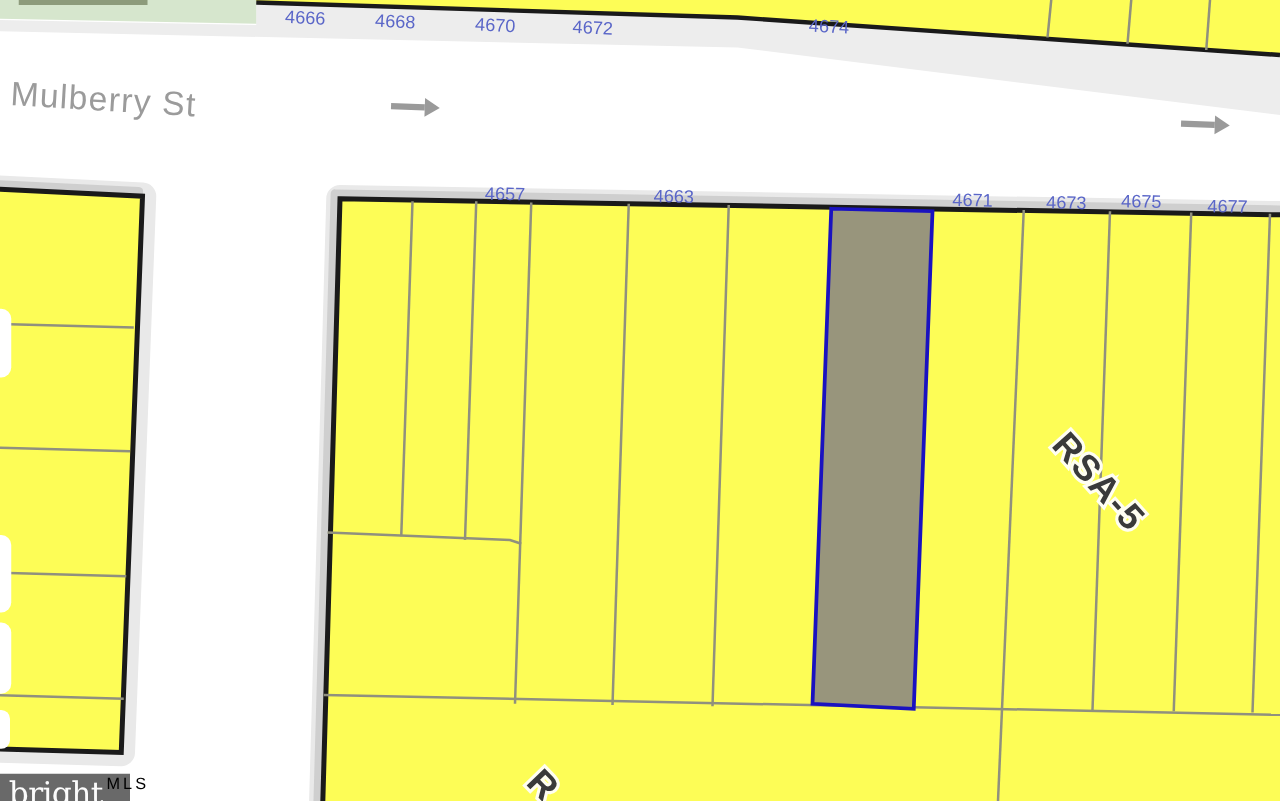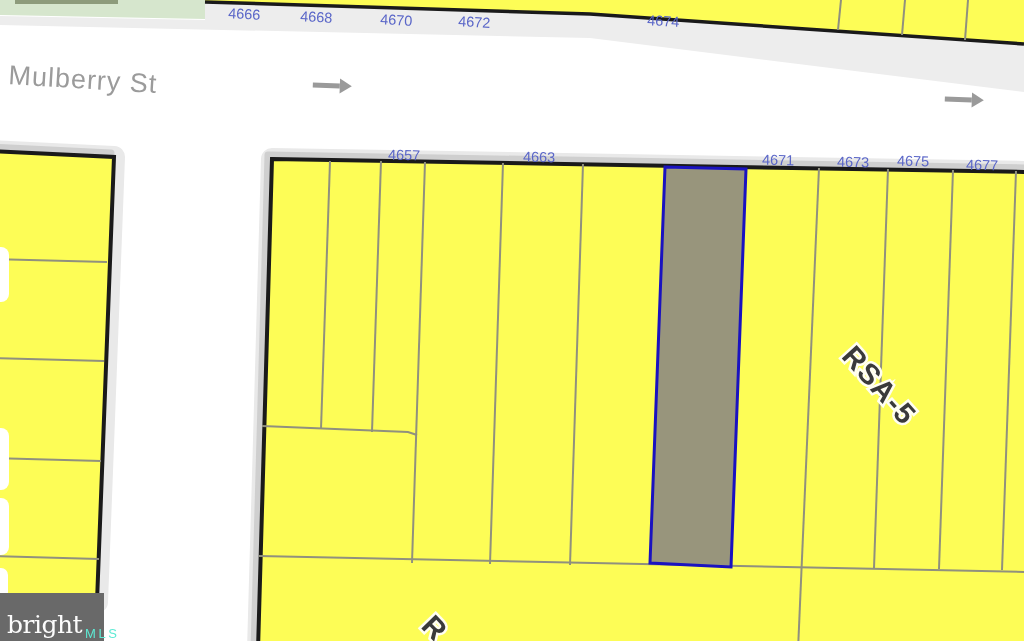--- a/index.html
+++ b/index.html
@@ -32,8 +32,8 @@
 
   
   .watermark {
-    position:absolute; left:0; bottom:0; width:104px; height:48px;
-    background:#696969; display:flex; align-items:flex-end;
+    position:absolute; left:0; bottom:0; width:104px; height:22px;
+    background:#696969; display:flex; align-items:flex-start;
     padding-left:7px; box-sizing:border-box; z-index:5;
   }
   .wm-brand {

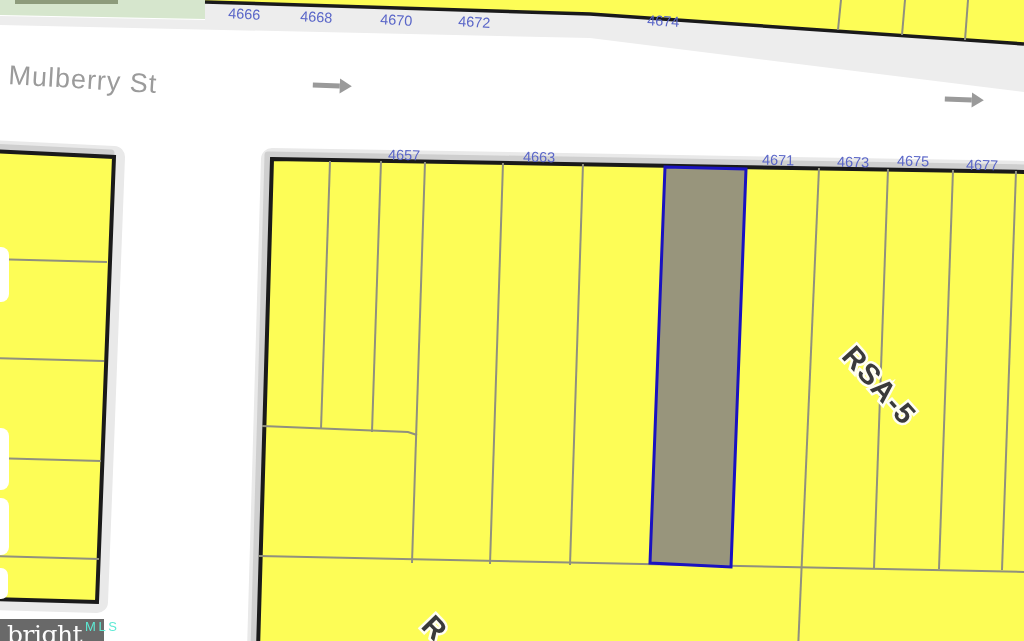--- a/index.html
+++ b/index.html
@@ -43,7 +43,7 @@
   .wm-star { position:relative; top:-9px; left:-2px; width:9px; height:9px; }
   .wm-suffix {
     font-family:"Liberation Sans", sans-serif; font-size:13px;
-    color:#5eead4; letter-spacing:2.5px; margin-left:3px;
+    color:#000000; letter-spacing:2.5px; margin-left:3px;
   }
 </style>
 </head>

Work to be completed ▸ The preceding entries are to be written out again exactly, with the pictures removed.

Task answer ▸
--- a/index.html
+++ b/index.html
@@ -32,8 +32,8 @@
 
   
   .watermark {
-    position:absolute; left:0; bottom:0; width:104px; height:48px;
-    background:#696969; display:flex; align-items:flex-end;
+    position:absolute; left:0; bottom:0; width:104px; height:22px;
+    background:#696969; display:flex; align-items:flex-start;
     padding-left:7px; box-sizing:border-box; z-index:5;
   }
   .wm-brand {

--- a/index.html
+++ b/index.html
@@ -43,7 +43,7 @@
   .wm-star { position:relative; top:-9px; left:-2px; width:9px; height:9px; }
   .wm-suffix {
     font-family:"Liberation Sans", sans-serif; font-size:13px;
-    color:#5eead4; letter-spacing:2.5px; margin-left:3px;
+    color:#000000; letter-spacing:2.5px; margin-left:3px;
   }
 </style>
 </head>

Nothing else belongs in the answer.